La plus instructive de ces pièces est une longue dépêche adressée, le 26 décembre 1780, au roi de Prusse Frédéric II par son ambassadeur à Saint-Pétersbourg, le comte de Goertz, car elle donne l’historique du projet grec depuis le commencement, et pour ainsi dire depuis sa première incubation. L’idée, y disait M. de Goertz, de chasser les Turcs de l’Europe et de relever à Constantinople le trône des Paléologues au profit d’un prince de sa maison s’était d’abord emparée de l’imagination de l’impératrice au moment de la seconde grossesse de la grande-duchesse sa belle-fille (la femme de Paul Ier) vers la fin de l’année 1778. Si l’enfant à naître était un prince, il fut résolu dans son esprit de le destiner au trône de Constantinople et de lui donner à cause de cela le nom de Constantin. Elle n’osa pas cependant afficher tout haut ce projet : devant le grand-duc Paul lui-même, elle n’en parla d’abord que « d’une manière énigmatique ; » n’ayant pas été comprise au premier mot, elle dut lui tenir un langage tout à fait clair « en lui témoignant du mécontentement de n’avoir pas des idées élevées. » Elle fit frapper d’avance des médailles avec son effigie d’un côté ; au revers brillait l’étoile du matin au-dessus d’un groupe représentant une femme (la Russie), tenant dans ses bras un enfant, entre l’Espérance, qui de sa main montrait l’étoile, et la Religion, derrière laquelle on entrevoyait la basilique de Sainte-Sophie. « Afin de ne rien négliger pour l’exécution de ce plan, » la tsarine fit venir de bonne heure six nourrices des îles de l’Archipel pour que l’empereur désigné de Byzance fût nourri du lait grec ; le baptême devait aussi avoir lieu selon le pur rite grec, qui différait en quelques points du russe.
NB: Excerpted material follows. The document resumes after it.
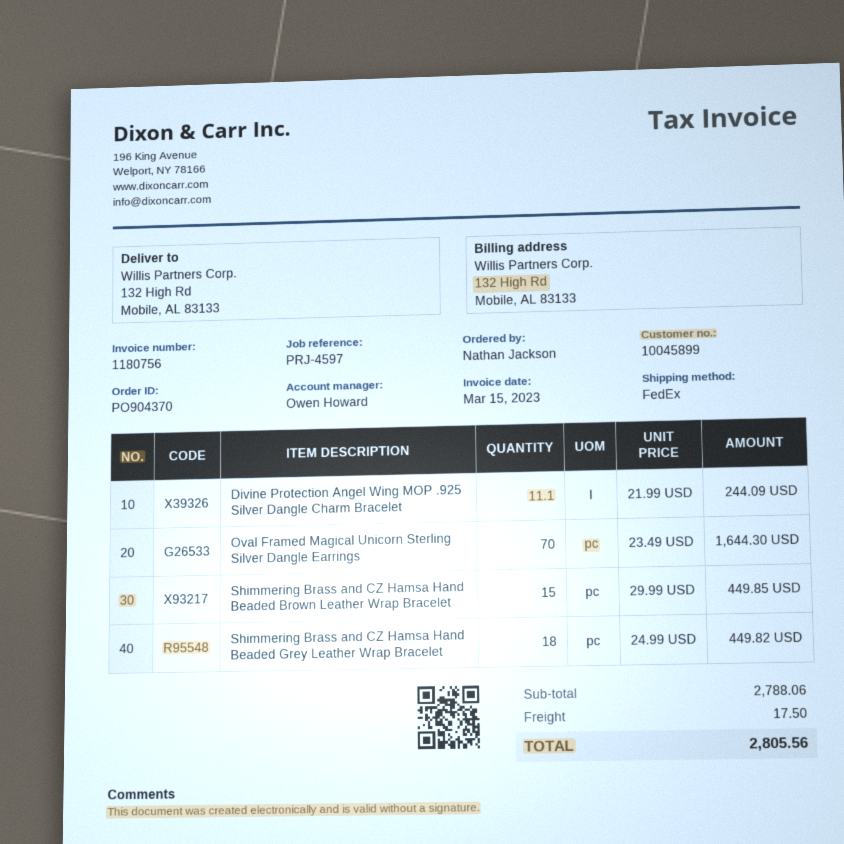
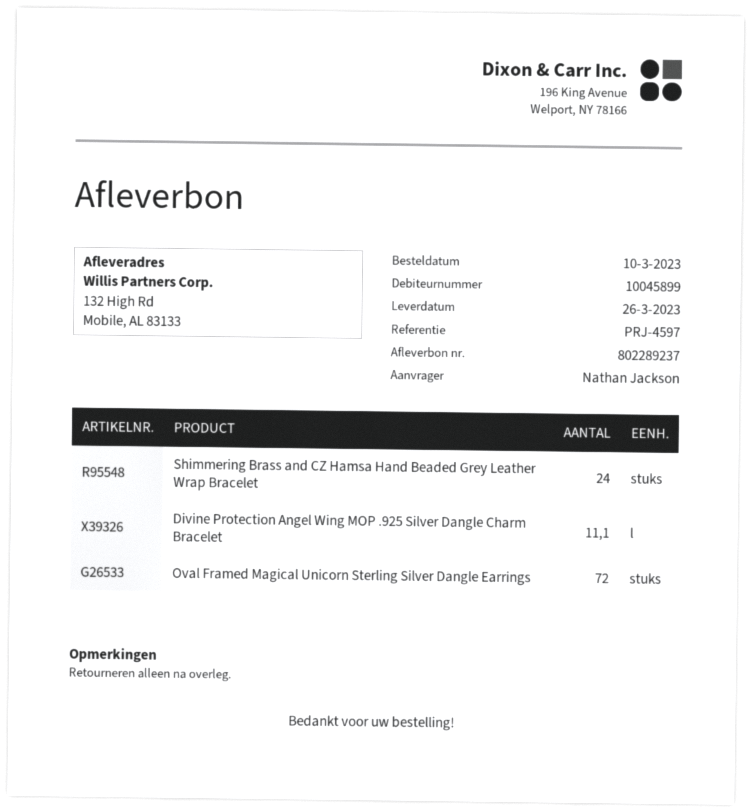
Oval Framed Magical Unicorn Sterling Silver Dangle Earrings: 70 -> 72
Shimmering Brass and CZ Hamsa Hand Beaded Brown Leather Wrap Bracelet: 15 -> none
Shimmering Brass and CZ Hamsa Hand Beaded Grey Leather Wrap Bracelet: 18 -> 24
Par malheur, lors de la naissance du prince (mai 1779), aucune des nourrices grecques ne se trouva en bonne santé, et force fut d’allaiter le nouveau-né avec du lait moscovite. L’impératrice fut dépitée de ce contre-temps au point de renoncer également au baptême grec et à la mise en circulation de la médaille commémorative.

  1. Voyez les extraits des dépêches des divers ambassadeurs dans Fr. v. Raumer, Beiträge sur neuern Geschichte (Leipzig, 1839, V, p. 443 seq. ; Diaries and correspondence of James Harris, first earl of Malmeshury, ambassadeur à Saint-Pétersbourg du temps de Catherine II (Londres, 1845) ; et surtout les dépêches secrètes du comte de Goertz à Frédéric II, résumées, d’après les archives de Berlin, dans Zinkeisen, Gesch. d. Osm. Reiches, VI, p. 268 seq. — Toutes ces dépêches sont écrites en français, et l’on a dû, en les citant ici, respecter l’incorrection du style.